If you think the arguments here in Madison are fun, just wait 'til you hear the debates Congress will have this month... just in time for the arrival of stealth wonk Senator Al Franken (who, by the way, believes single-payer is the most effective way to cut administrative costs and provide universal coverage—yes! Al! Make the push!).

4 comments:

  1. With the latest announcement of hospitals agreeing to contribute $155 billion, where are the costs going to be shifted for the $155 billion? Doesn't anyone get it? It is going to be shifted somewhere. In Utah, studies conducted by http://www.BenefitsManager.net revealed that cost shifting already exists in ER. Why do you think aspirins cost $10? Someone is going to pay whether it be a reduction in quality service or higher charges for those with insurance policies. Someone gets dropped off at the ER doorstops full of bullet holes with no insurance….next person that comes in with a insurance cared has costs shifted to them. I see it daily when advising hospitals through billing issues with http://www.UtahInsuranceExchange.info which is our state’s steps towards health care reform. Sure, the government is proposing subsidy…so how much will that affect the tax payer? Again, why are we not talking about TORT REFORM to push liability insurance premiums down that absorb as much as 15% in expenses with medical providers?? Take 15% off total medical expenditures in US and you will see savings in the trillions.

    ReplyDelete
  2. "why are we not talking about tort reform"?

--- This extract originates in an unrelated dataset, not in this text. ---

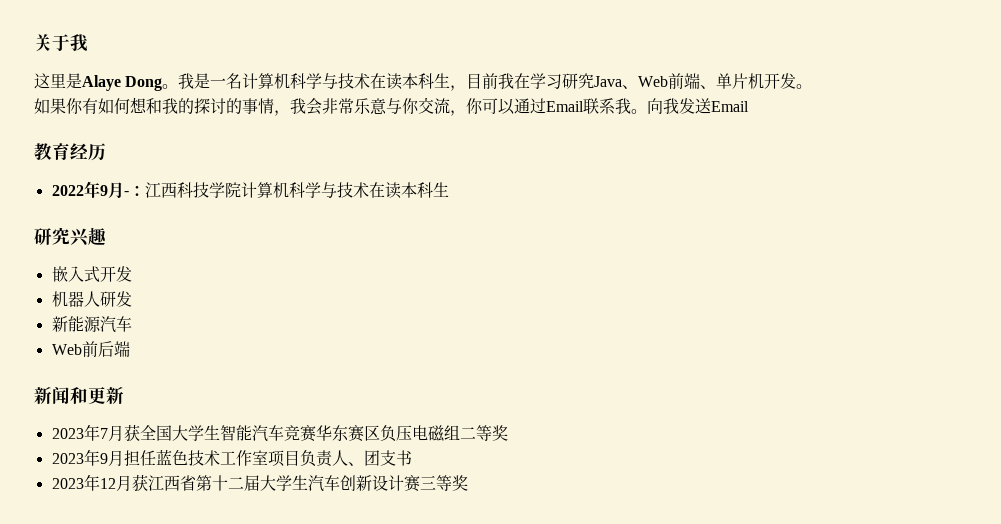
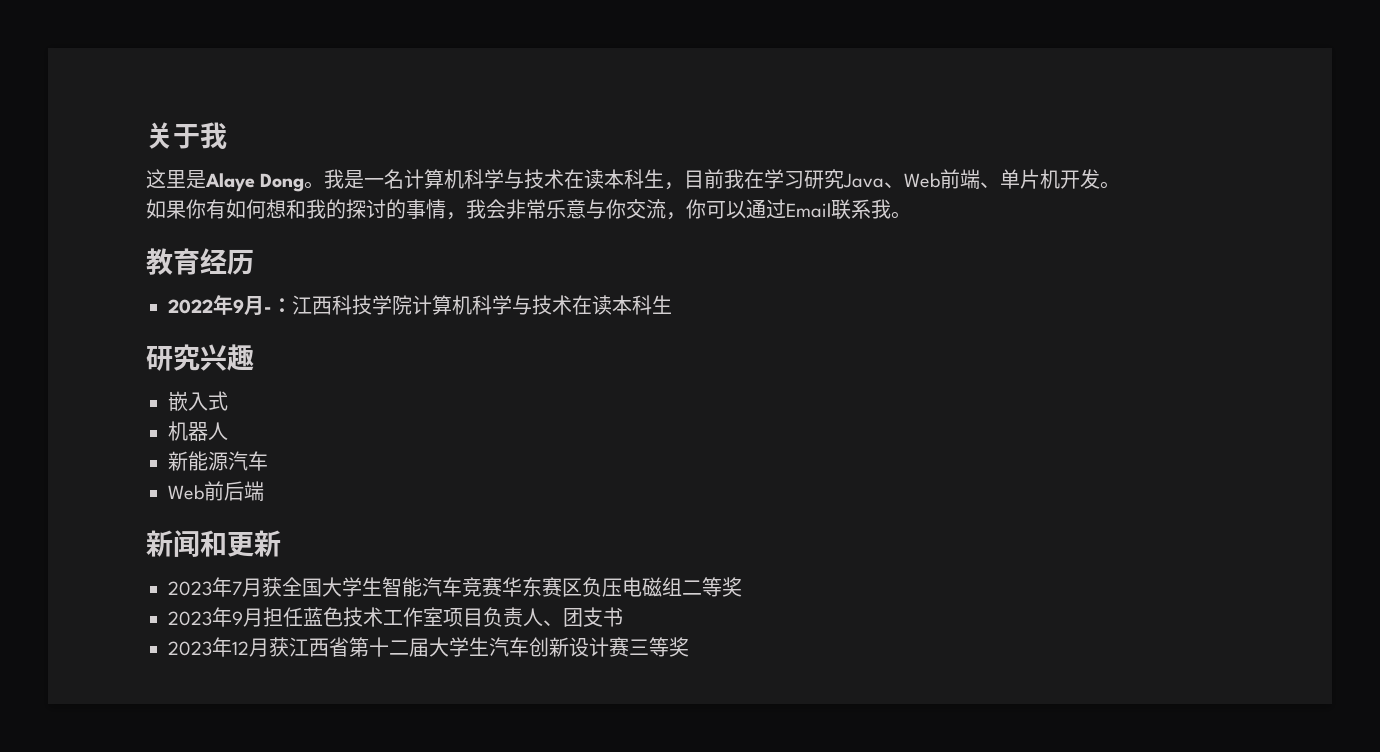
- 向我发送Email
- 嵌入式开发
+ 嵌入式
- 机器人研发
+ 机器人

    Because, Mike, tort reform hasn't lowered health care costs in a single state, states without caps have more doctors than states that impose tort limits, medical malpractice costs constitute less than 2% of health care spending (where's the link for your alleged 15%?), malpractice lawsuits and payments have declined, and there's no empirical evidence that increased malpractice premiums lead to increased "defensive medicine" or that tort reform stops physicians from ordering excessive tests and procedures.

    Next?

    ReplyDelete
  3. Senator Franken, how do you intend to have us pay for universal health care? I must have that information in detail before I can get behind your plan (or any other).

    ReplyDelete
  4. E-mail Senator Franken! He's probably pretty busy moving office furniture and finding the bathrooms in the Capitol, but he just might have an answer!